## EXERCISE INPUTS

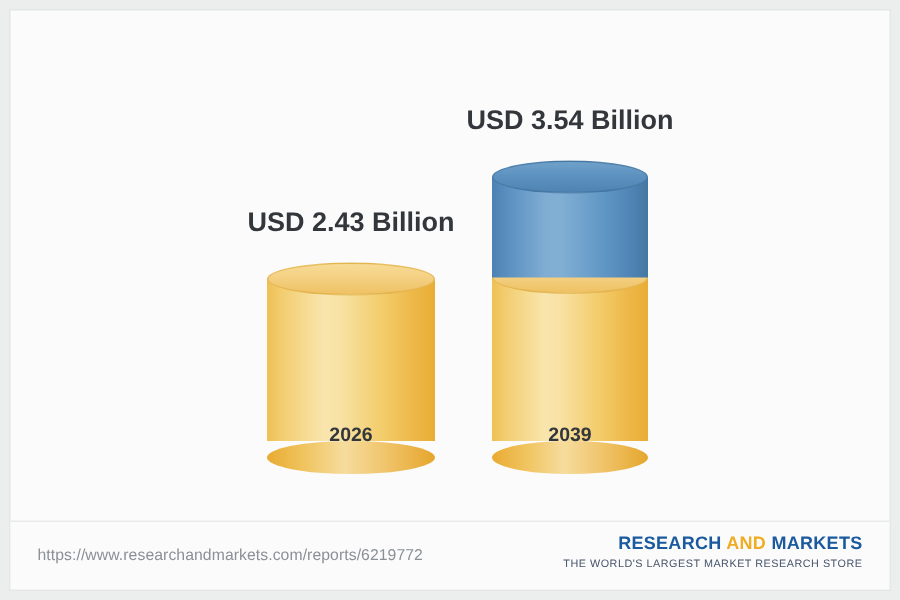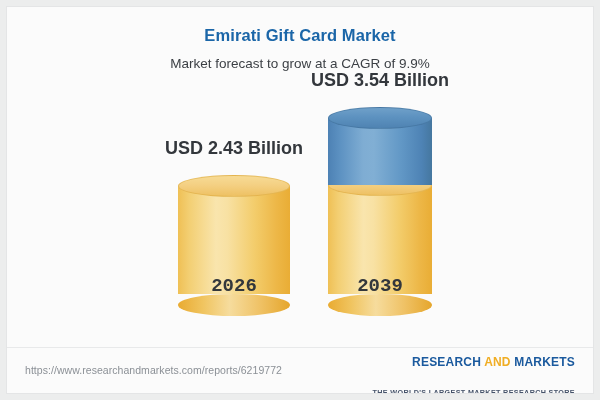--- a/index.html
+++ b/index.html
@@ -240,7 +240,6 @@
 <div class="frame">
   <div class="card">
 
-    <div class="chart-title">Emirati Gift Card Market</div>
 
     <div class="chart-subtitle">Market forecast to grow at a CAGR of 9.9%</div>
 

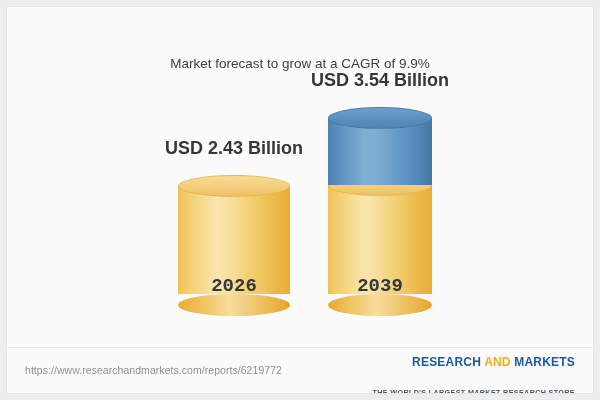--- a/index.html
+++ b/index.html
@@ -241,7 +241,6 @@
   <div class="card">
 
 
-    <div class="chart-subtitle">Market forecast to grow at a CAGR of 9.9%</div>
 
     <div class="plot">
 

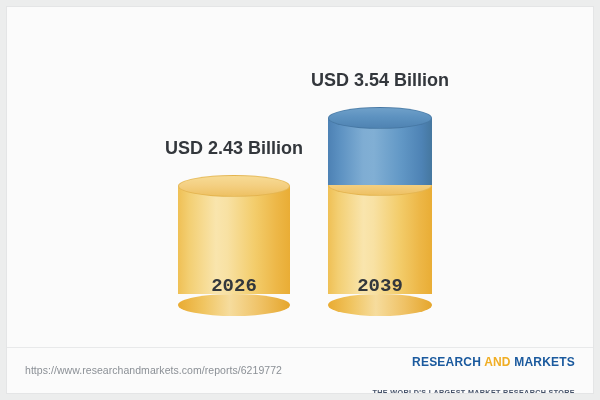--- a/index.html
+++ b/index.html
@@ -181,11 +181,10 @@
     left: 50%;
     transform: translateX(-50%);
     bottom: 8px;
-    font-size: 19px;
+    font-size: 13px;
     font-weight: bold;
     color: #33373c;
     white-space: nowrap;
-    font-family: Liberation Mono, monospace;
   }
 
   

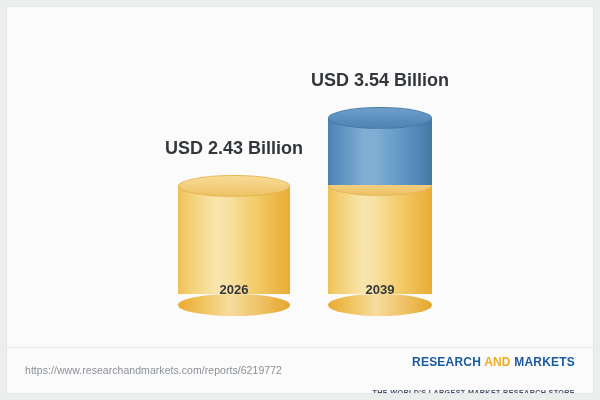--- a/index.html
+++ b/index.html
@@ -225,9 +225,9 @@
   .logo-and { color: #f0ad23; }
 
   .logo-tag {
-    margin-top: 19px;
+    margin-top: 2px;
     font-size: 7.2px;
-    font-weight: bold;
+    font-weight: normal;
     letter-spacing: 0.35px;
     color: #46536a;
     white-space: nowrap;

## TO DO
Gather from the records above every line containing the string "size".

## ANSWER BOX
-    font-size: 19px;
+    font-size: 13px;
     font-size: 7.2px;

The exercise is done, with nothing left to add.